> _About this exercise_
Scan the entries below and extract each line with the word "SqlDatabase" in it.

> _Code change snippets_
::::

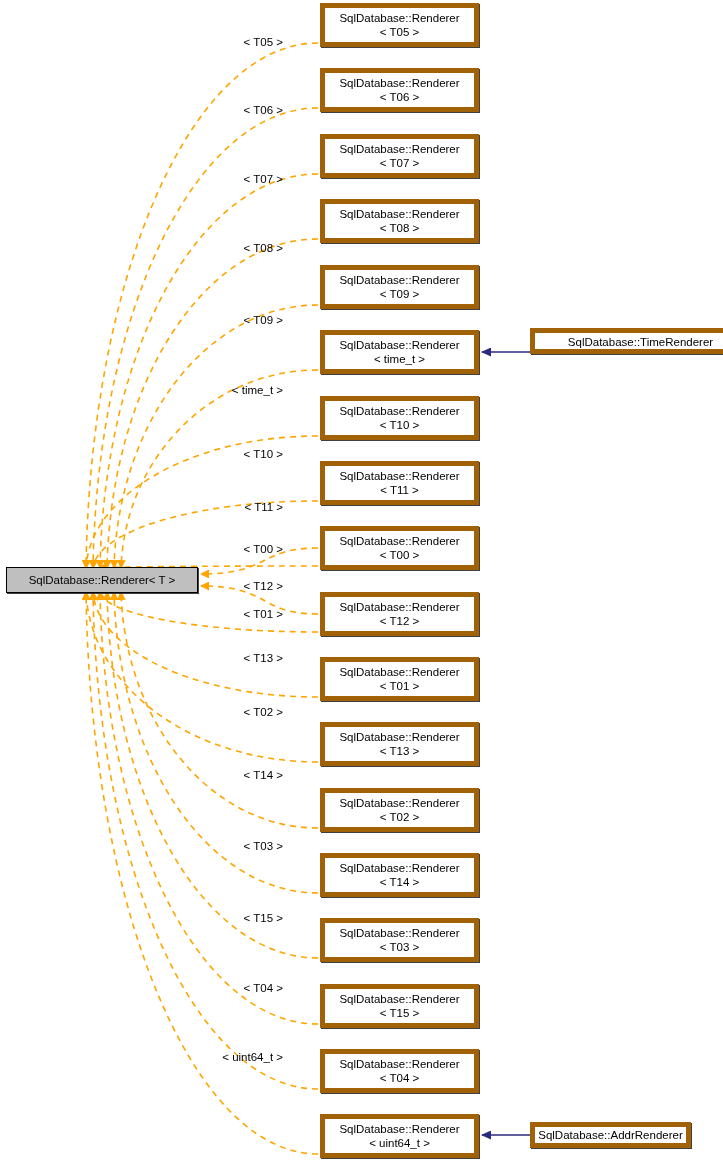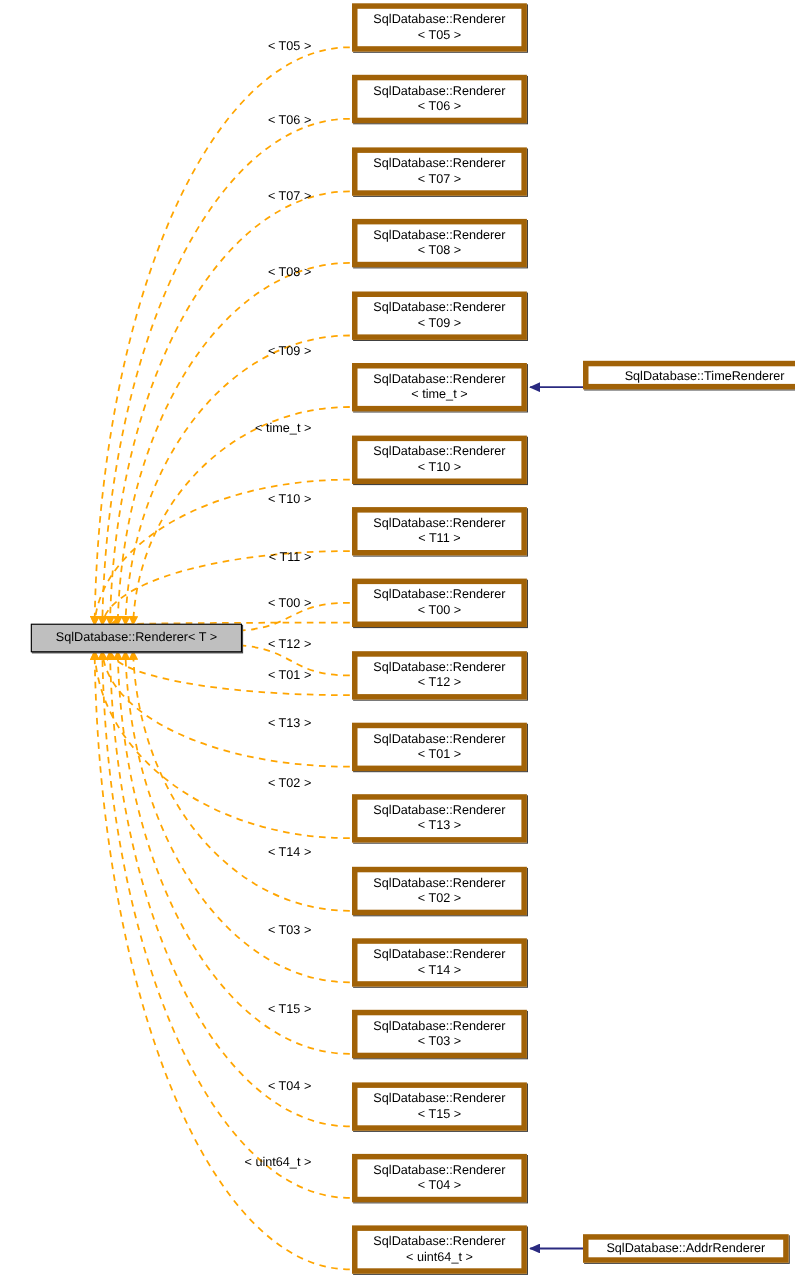--- a/index.html
+++ b/index.html
@@ -15,7 +15,7 @@
         font-size:11.5px;color:#000000;line-height:14px;text-align:center;white-space:nowrap;}
   .node .l1,.node .l2{display:block;}
 
-  .node.root{background:#bfbfbf;border:1px solid #000000;margin-left:22px;}
+  .node.root{background:#bfbfbf;border:1px solid #000000;}
 
   .edge-label{position:absolute;font-size:11.5px;color:#000000;
               white-space:nowrap;text-align:right;line-height:13px;}

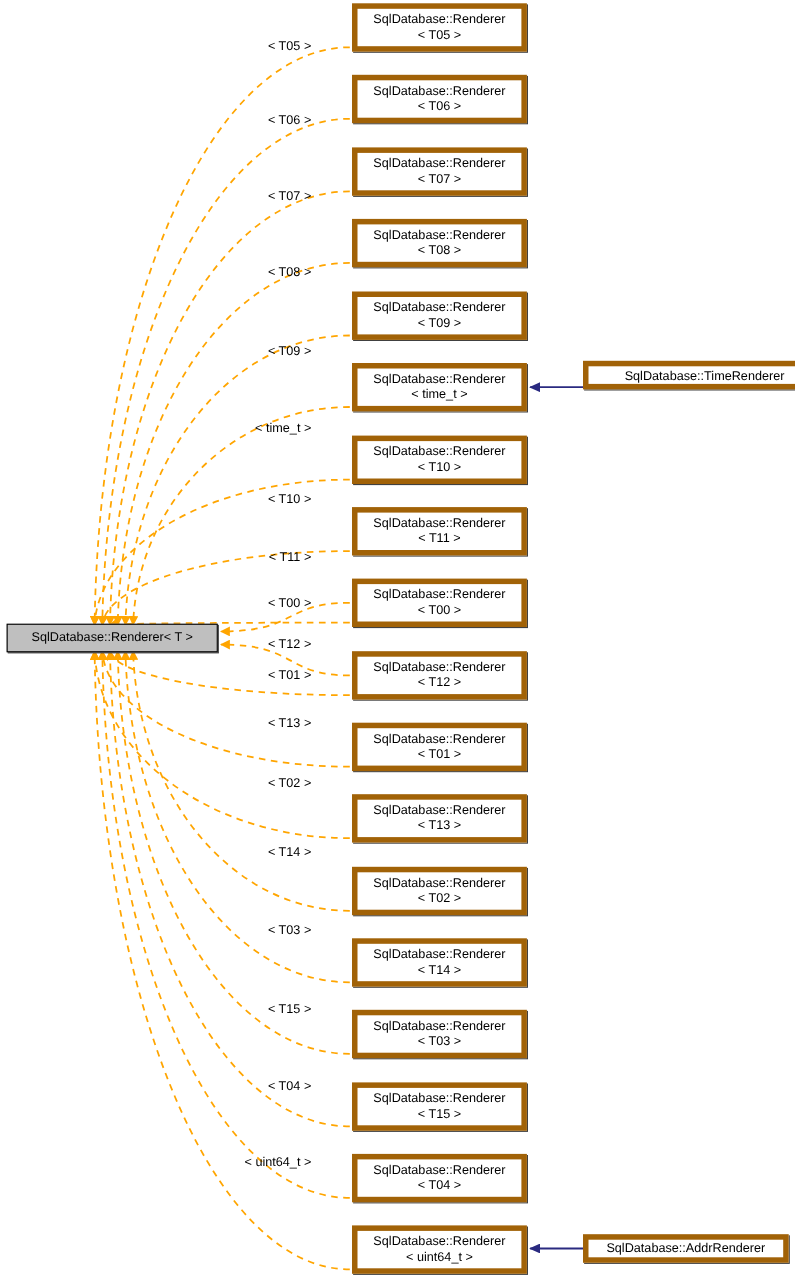--- a/index.html
+++ b/index.html
@@ -141,7 +141,7 @@
       <div class="node" style="left: 530px; top: 328px; width: 221px; height: 26px; justify-content: flex-end;">
         <span class="l1">SqlDatabase::TimeRenderer</span>
       </div>
-      <div class="node" style="left: 530px; top: 1122px; width: 187px; height: 26px;">
+      <div class="node" style="left: 530px; top: 1122px; width: 161px; height: 26px;">
         <span class="l1">SqlDatabase::AddrRenderer</span>
       </div>
     </div>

::::

> _Expected answer_
         <span class="l1">SqlDatabase::TimeRenderer</span>
         <span class="l1">SqlDatabase::AddrRenderer</span>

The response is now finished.